In 2008, her husband was diagnosed with a brain tumor that turned out to be glioblastoma multiforme. Told that he would have about two years to live, they moved into a hospice in 2010. He died of the cancer in 2011.

==Writing==
Before Lubbock's illness, Coutts regarded herself purely as a visual artist and not a writer. Feeling unable to create anything while her husband underwent treatment, she turned to writing. In 2009, after Lubbock's first brain surgery and rounds of chemotherapy, Coutts began to jot things down in a series of Word docs. Initially these fragments, or "little lenses" as Coutts calls them, were a reflexive practice, which she eventually joined into a chains of texts and realized as a larger work.

In 2012, Coutts contributed the introduction to her husband's posthumously released memoir, Until Further Notice, I Am Alive. That same year, she edited Lubbock's essay collection, The English Graphic.

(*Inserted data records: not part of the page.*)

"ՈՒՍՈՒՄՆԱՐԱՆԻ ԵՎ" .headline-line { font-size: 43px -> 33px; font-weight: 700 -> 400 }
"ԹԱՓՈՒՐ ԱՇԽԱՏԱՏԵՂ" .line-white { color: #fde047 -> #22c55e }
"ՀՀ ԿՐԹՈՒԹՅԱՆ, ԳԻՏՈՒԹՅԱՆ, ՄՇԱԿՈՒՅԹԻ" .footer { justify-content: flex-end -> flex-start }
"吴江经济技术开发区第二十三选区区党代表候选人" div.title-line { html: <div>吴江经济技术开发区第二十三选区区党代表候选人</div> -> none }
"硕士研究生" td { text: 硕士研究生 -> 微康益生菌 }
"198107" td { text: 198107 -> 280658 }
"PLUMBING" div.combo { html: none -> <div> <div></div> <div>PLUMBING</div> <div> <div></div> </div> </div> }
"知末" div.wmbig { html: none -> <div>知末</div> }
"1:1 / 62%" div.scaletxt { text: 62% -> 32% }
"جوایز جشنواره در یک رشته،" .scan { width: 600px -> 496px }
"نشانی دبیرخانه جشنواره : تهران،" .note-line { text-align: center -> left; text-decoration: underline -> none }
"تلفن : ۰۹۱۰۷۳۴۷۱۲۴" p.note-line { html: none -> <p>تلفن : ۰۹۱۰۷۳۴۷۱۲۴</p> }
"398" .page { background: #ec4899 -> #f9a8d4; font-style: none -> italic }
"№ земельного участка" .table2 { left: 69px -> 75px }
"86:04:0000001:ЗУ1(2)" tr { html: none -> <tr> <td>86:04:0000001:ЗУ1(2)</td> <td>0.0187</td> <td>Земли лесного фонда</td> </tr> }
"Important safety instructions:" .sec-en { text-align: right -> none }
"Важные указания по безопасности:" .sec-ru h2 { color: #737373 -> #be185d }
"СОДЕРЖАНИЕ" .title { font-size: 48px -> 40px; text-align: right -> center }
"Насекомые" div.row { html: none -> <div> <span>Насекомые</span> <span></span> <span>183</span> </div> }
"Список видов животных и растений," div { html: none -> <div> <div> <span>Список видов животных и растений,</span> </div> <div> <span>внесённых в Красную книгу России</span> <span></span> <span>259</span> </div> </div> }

In 2014, Coutts published her book The Iceberg, a "poetic and searing memoir" about her husband's death. The memoir begins at the point of Lubbock's 2008 diagnosis and follows him, Coutts, and their son Eugene (called "Ev" in the book) up through his treatment and eventual death in 2011. The Los Angeles Times praised the book, saying, "'The plot of The Iceberg can be summed up in a sentence: A man gets sick and dies. Indeed, little else happens in artist turned author Marion Coutts' account of the final two years of her husband's life. Yet it is dazzling, devastating." The Iceberg was shortlisted for several literary prizes, and Coutts was awarded the Wellcome Book Prize in 2015.

==Works==
===Discography===
Albums with Dog Faced Hermans:

- Humans Fly (1988, Calculus)
- Everyday Timebomb (1989, Vinyl Drip)
- Mental Blocks For All Ages (1991, Konkurrel/Project A Bomb)
- Hum of Life (1993, Konkurrel/Project A Bomb)
- Bump and Swing (1994, Konkurrel/Alternative Tentacles)
- Those Deep Buds (1994, Konkurrel/Alternative Tentacles)

===Sculpture and installation===
- Fresh Air (1998)
- Souvenir (2000)
- Decalogue (2001)
- For The Fallen (2001)
- Prophet (2001)
- Sibyl (2001)
- Cult (2002)
- Everglade (video, 2003)
- Money (2003)
- Tenner (2003)
- abcdefg (2007)
- Reading Column (2008)
- Twenty-Six Things (16mm film, 2008)

===Film and video===
- Epic (2000)
- No Evil Star (2002)
- Mountain (2005)

===Books===
- Marion Coutts (FVU, 2003)
- Until Further Notice, I Am Alive (introduction, Granta, 2012)
- The Iceberg (Atlantic, 2014)

==Exhibitions==

- Yorkshire Sculpture Park (2000)
- Troubleshooting at Arnolfini in Bristol (2001)
- Museo de Arte Carrillo Gil in Mexico City (2002)
- Firstsite in Colchester (2002)
- Northern Gallery of Contemporary Art in Sunderland (2002)
- Cult at Chisenhale Gallery in London (2002)
- To Be Continued... at Kunsthalle Helsinki (2005)
- Tablet in London (2005)
- Responding to Rome at The Estorick Collection, The New Art Centre and Chisenhale Gallery.